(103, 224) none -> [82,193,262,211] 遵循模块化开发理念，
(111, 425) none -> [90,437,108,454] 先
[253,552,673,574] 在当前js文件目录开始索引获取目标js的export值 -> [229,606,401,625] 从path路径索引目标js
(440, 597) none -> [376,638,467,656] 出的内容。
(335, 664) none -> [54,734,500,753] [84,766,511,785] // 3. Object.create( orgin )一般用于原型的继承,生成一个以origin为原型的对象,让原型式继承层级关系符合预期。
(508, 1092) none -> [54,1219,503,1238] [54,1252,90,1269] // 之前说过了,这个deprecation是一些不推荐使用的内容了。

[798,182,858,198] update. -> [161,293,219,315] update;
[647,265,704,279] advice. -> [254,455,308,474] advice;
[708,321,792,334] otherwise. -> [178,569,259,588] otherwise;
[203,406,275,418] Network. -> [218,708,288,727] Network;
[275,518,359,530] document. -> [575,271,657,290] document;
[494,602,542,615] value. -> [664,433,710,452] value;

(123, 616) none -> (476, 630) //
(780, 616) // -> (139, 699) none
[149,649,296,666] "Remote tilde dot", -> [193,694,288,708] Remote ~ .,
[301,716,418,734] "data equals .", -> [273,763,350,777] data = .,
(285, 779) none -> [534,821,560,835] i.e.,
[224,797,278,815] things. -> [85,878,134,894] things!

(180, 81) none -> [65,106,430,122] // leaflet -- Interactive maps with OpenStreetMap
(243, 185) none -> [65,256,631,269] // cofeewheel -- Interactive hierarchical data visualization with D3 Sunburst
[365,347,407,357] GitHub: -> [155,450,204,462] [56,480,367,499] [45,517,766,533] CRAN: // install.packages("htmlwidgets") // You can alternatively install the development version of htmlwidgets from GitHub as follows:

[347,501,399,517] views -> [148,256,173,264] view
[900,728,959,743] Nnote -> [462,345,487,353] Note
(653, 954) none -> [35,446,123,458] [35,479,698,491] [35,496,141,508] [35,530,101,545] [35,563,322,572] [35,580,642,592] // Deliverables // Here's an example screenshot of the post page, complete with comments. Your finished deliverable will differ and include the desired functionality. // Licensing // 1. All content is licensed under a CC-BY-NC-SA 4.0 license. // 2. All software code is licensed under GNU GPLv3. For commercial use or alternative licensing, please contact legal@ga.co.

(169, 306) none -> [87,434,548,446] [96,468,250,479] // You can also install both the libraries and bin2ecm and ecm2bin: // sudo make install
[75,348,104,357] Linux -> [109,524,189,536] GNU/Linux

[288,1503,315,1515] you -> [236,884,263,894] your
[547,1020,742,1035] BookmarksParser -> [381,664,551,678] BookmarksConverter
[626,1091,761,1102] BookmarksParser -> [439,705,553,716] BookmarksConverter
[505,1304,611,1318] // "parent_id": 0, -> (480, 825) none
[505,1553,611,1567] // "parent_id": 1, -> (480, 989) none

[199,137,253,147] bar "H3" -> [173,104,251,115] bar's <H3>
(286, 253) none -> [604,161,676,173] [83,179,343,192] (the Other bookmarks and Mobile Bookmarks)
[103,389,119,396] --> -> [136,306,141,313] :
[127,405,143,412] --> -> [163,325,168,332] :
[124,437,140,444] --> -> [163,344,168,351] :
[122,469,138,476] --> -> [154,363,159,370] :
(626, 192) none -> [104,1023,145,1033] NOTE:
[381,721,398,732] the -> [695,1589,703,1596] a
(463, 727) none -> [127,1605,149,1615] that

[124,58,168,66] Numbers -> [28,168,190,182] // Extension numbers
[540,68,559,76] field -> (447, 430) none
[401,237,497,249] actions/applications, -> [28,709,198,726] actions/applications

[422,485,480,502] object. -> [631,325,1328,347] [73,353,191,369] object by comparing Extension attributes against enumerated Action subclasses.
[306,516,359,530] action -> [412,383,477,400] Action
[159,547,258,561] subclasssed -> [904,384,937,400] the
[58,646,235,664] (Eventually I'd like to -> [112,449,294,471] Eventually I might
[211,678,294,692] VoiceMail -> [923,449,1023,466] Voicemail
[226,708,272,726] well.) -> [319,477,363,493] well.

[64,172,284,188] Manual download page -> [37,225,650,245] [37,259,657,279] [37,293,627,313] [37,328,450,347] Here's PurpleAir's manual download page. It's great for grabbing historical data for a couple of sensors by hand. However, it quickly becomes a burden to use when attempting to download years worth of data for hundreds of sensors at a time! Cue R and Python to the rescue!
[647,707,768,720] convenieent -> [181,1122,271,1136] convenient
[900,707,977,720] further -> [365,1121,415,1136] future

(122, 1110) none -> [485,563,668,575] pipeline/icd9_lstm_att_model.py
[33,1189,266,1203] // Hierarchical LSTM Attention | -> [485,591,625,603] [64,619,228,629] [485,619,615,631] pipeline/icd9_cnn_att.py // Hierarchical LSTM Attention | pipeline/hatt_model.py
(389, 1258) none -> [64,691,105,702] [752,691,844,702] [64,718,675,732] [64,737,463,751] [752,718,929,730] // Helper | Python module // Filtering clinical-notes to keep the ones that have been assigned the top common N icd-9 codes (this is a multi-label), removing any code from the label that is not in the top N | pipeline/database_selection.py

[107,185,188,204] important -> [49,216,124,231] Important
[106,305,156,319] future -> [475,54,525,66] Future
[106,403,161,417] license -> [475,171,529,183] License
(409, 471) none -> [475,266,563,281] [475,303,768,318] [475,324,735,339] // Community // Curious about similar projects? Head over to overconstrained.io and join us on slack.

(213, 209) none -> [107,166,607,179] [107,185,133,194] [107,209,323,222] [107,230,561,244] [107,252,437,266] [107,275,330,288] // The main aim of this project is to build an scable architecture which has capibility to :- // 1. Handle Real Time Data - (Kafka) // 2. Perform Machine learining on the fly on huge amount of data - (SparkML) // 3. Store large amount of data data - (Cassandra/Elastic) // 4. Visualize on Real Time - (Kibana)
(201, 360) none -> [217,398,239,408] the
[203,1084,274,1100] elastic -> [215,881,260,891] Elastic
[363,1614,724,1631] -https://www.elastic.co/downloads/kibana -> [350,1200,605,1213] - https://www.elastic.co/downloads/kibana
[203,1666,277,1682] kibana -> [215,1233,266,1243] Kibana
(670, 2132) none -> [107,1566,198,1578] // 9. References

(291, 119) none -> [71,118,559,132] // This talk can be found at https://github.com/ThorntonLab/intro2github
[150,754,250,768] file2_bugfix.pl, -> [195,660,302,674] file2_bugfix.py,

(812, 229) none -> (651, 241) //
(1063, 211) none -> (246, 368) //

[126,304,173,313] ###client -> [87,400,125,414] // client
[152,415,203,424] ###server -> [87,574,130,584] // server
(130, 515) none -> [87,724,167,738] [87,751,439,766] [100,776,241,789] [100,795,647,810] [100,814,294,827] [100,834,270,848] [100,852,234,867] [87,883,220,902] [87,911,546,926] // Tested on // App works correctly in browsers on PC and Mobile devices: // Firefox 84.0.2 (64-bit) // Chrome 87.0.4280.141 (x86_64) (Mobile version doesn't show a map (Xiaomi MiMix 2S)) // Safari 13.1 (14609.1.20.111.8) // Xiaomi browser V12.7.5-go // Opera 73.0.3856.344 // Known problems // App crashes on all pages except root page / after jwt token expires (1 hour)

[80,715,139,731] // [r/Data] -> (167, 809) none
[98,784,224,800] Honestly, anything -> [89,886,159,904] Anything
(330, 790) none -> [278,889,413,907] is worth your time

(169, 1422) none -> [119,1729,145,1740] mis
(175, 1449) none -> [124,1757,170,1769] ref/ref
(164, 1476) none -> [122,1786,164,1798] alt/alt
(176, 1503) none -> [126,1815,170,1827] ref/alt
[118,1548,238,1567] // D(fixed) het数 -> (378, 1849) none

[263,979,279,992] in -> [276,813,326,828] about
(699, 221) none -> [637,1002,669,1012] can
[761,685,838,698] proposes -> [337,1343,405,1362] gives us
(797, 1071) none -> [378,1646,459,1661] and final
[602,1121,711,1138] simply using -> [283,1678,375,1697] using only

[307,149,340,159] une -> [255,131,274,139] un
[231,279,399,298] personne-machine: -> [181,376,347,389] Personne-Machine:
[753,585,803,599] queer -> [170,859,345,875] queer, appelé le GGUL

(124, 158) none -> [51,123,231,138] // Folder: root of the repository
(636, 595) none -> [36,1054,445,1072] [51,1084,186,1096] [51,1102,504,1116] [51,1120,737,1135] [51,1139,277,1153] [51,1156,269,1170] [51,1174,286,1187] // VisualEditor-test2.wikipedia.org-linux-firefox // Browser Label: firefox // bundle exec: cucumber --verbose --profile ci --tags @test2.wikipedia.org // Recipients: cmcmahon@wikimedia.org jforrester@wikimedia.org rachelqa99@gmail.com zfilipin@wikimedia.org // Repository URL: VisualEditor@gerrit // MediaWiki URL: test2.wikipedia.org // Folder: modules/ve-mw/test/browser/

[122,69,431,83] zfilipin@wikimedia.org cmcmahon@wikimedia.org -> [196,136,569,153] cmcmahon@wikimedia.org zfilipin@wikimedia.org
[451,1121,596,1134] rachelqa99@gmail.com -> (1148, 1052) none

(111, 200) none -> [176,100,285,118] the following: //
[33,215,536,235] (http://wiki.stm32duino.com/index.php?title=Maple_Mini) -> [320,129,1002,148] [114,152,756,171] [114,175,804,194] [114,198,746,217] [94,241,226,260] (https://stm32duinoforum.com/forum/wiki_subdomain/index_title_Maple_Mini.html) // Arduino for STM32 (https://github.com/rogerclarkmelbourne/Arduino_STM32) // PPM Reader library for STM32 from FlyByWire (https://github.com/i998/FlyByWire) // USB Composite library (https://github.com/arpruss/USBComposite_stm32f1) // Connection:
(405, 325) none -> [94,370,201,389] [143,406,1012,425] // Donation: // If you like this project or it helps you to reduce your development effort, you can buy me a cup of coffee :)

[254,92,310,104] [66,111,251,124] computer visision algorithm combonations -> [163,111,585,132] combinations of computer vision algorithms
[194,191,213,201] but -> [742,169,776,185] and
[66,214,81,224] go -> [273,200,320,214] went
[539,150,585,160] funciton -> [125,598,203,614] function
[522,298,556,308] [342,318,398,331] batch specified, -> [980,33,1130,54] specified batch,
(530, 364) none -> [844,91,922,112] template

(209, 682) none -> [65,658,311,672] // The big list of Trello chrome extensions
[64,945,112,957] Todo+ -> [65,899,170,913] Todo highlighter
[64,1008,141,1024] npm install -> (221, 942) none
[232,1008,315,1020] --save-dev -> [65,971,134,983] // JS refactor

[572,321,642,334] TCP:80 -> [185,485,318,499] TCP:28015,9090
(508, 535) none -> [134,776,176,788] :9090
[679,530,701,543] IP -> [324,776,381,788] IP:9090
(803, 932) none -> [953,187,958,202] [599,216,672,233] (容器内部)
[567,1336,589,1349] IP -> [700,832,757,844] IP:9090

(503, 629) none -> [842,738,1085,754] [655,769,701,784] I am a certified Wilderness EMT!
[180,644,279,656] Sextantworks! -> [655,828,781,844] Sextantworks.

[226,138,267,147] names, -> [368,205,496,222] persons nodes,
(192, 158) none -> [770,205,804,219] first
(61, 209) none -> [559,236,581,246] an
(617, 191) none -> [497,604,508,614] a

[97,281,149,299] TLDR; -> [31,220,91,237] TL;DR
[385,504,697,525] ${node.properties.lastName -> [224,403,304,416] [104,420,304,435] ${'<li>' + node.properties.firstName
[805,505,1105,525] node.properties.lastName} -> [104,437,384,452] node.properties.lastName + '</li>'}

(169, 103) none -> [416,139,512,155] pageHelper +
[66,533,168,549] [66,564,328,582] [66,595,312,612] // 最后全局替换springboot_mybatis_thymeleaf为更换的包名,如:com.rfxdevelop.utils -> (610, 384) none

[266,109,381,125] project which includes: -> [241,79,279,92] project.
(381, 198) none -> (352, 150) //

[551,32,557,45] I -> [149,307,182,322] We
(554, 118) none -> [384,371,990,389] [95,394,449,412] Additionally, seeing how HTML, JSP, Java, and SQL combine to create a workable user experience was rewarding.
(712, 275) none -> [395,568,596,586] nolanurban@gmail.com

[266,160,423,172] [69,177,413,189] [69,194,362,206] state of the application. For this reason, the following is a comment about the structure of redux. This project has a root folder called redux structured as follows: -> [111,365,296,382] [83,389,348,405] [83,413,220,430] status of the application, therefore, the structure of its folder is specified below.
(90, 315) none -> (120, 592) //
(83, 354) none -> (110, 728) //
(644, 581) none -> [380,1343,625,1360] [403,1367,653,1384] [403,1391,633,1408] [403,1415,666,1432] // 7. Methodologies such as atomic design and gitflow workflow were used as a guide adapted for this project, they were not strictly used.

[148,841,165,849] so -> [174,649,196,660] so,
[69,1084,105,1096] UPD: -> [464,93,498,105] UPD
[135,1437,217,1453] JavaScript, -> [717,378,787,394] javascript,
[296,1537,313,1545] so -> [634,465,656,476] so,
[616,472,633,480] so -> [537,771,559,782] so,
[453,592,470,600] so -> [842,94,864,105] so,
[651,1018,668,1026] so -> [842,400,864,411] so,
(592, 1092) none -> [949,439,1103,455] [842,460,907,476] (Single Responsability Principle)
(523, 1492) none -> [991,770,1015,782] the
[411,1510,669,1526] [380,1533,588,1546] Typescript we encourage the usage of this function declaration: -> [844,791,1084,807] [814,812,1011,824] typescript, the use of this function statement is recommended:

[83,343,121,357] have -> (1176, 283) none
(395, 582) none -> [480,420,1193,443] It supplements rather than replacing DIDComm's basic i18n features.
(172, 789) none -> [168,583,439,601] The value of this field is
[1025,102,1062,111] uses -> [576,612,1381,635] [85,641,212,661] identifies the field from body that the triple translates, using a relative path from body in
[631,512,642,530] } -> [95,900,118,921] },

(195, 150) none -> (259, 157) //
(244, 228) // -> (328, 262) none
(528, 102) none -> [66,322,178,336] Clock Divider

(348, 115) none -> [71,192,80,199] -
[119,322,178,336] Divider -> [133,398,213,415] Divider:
----
Your instructions –
Above are the records; repeat exactly the lines from the one holding "[98,784,224,800] Honestly, anything" down to the one holding "[602,1121,711,1138] simply using", end lines included.

Your response –
[98,784,224,800] Honestly, anything -> [89,886,159,904] Anything
(330, 790) none -> [278,889,413,907] is worth your time

(169, 1422) none -> [119,1729,145,1740] mis
(175, 1449) none -> [124,1757,170,1769] ref/ref
(164, 1476) none -> [122,1786,164,1798] alt/alt
(176, 1503) none -> [126,1815,170,1827] ref/alt
[118,1548,238,1567] // D(fixed) het数 -> (378, 1849) none

[263,979,279,992] in -> [276,813,326,828] about
(699, 221) none -> [637,1002,669,1012] can
[761,685,838,698] proposes -> [337,1343,405,1362] gives us
(797, 1071) none -> [378,1646,459,1661] and final
[602,1121,711,1138] simply using -> [283,1678,375,1697] using only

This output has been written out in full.